Some studies have defined A. fumigatus having only one copy of sterol C-24 methyltransferase, namely erg643,44, whereas others have described smt1 orthologs as putative erg6 paralogs45. Based on our analysis revealing A. fumigatus Smt1 to have 29.49% identity to S. cerevisiae Erg6 in amino acid sequence, it is possible that smt1 is a paralog of erg6 encoding sterol C-24 methyltransferase in A. fumigatus. Unlike yeast, it is common for the genomes of filamentous fungi to encode multiple paralogous genes in the ergosterol synthesis pathway. Gene duplications tend to generate functional redundancies and protections against negative effects of genetic mutations46,47. In our study, while both Erg6 and Smt1 are characterized as putative sterol C-24 methyltransferases, neither responded to the absence of the other in transcriptional level (Fig. S5C). Our findings mostly support the conclusion that either smt1 is not a functional paralog of erg6, or smt1 contributes little to C-24 methyltransferase activity in support of ergosterol biosynthesis in Aspergillus.
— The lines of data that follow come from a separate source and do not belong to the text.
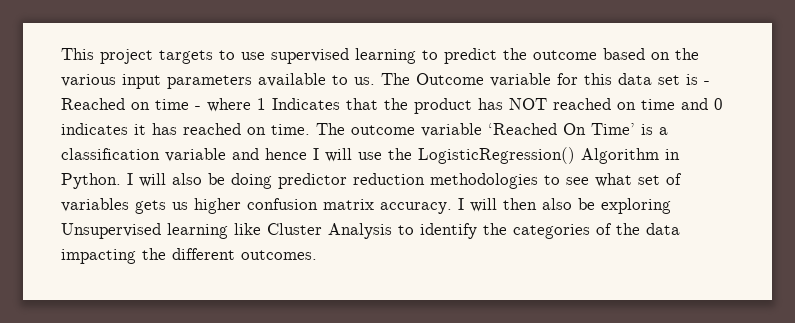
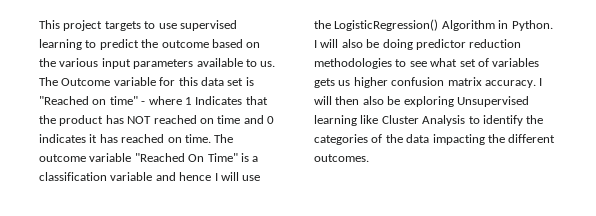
[704,81,710,85] [61,98,189,110] - Reached on time -> [39,96,138,105] "Reached on time"
[488,123,635,135] ‘Reached On Time’ -> [134,153,238,162] "Reached On Time"

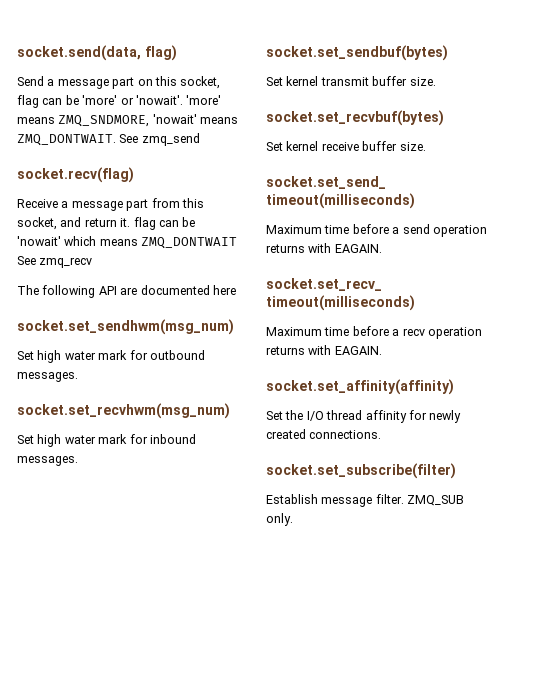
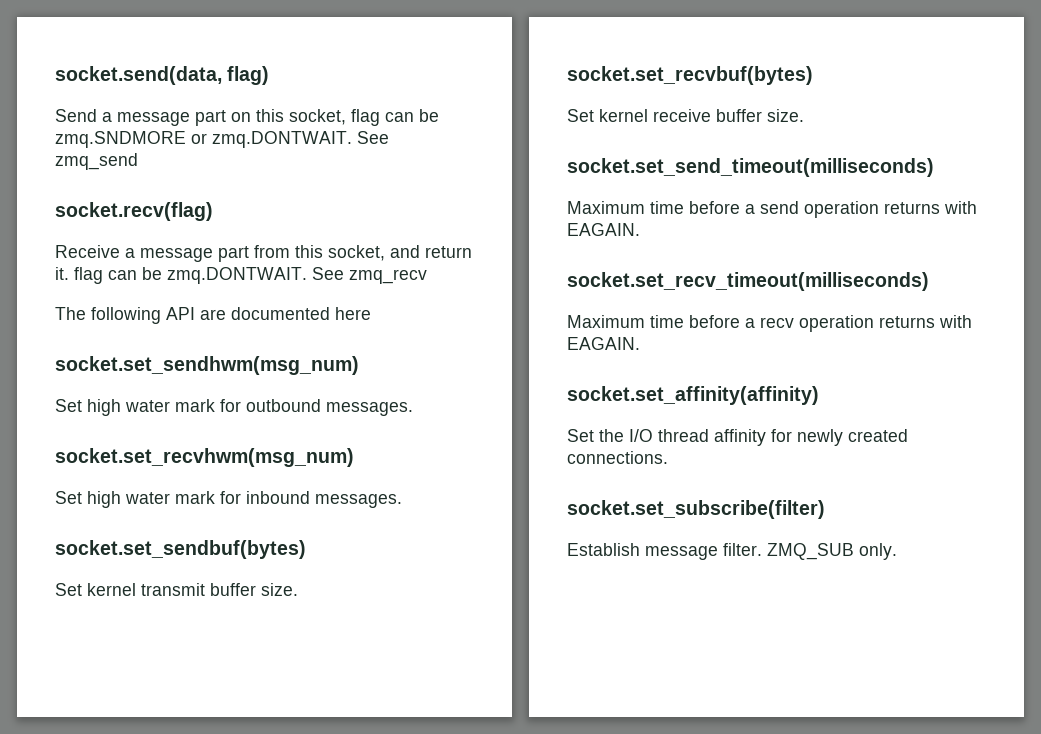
[82,95,222,105] [17,114,239,127] [17,134,116,146] 'more' or 'nowait'. 'more' means ZMQ_SNDMORE, 'nowait' means ZMQ_DONTWAIT. -> [55,131,352,148] zmq.SNDMORE or zmq.DONTWAIT.
[17,236,238,249] 'nowait' which means ZMQ_DONTWAIT -> [167,267,307,284] zmq.DONTWAIT.

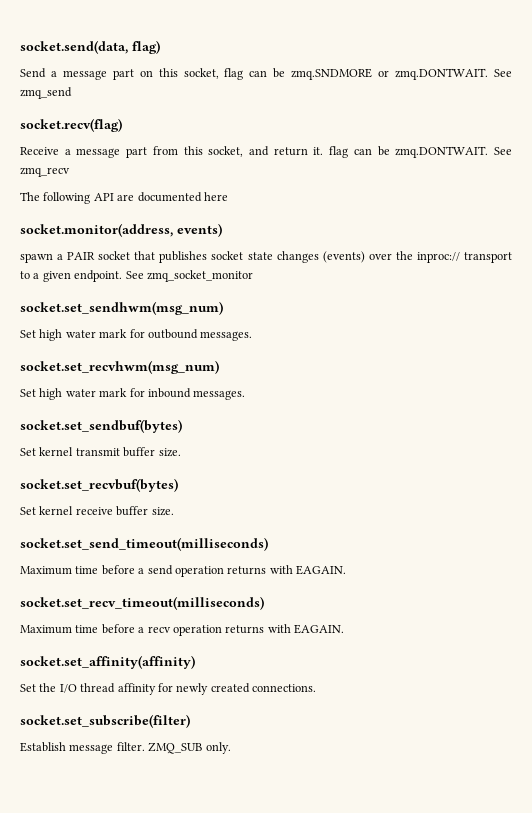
(371, 313) none -> [20,223,222,237] [20,251,512,263] [20,270,253,282] // socket.monitor(address, events) // spawn a PAIR socket that publishes socket state changes (events) over the inproc:// transport to a given endpoint. See zmq_socket_monitor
For example, the Δsmt1 mutant demonstrates a wild-type growth phenotype (Fig. S5A), smt1 overexpression is unable to restore the phenotypic defects resulting from erg6 deficiency (Fig. 4A), and loss of smt1 does not cause exaggerated phenotypes in an erg6 repressed mutant (Fig. 4B). Therefore, if Smt1 functions in ergosterol biosynthesis, we postulate that erg6 acts as the predominant sterol C-24 methyltransferase and is able to compensate the loss of smt1. Our results clearly indicate that Smt1 does not contribute to cellular C24-methyltransferae activity to the extent that it can compensate for the loss of Erg6. Further functional experiments and sterol analyses still need to be performed to confirm the role of Smt1.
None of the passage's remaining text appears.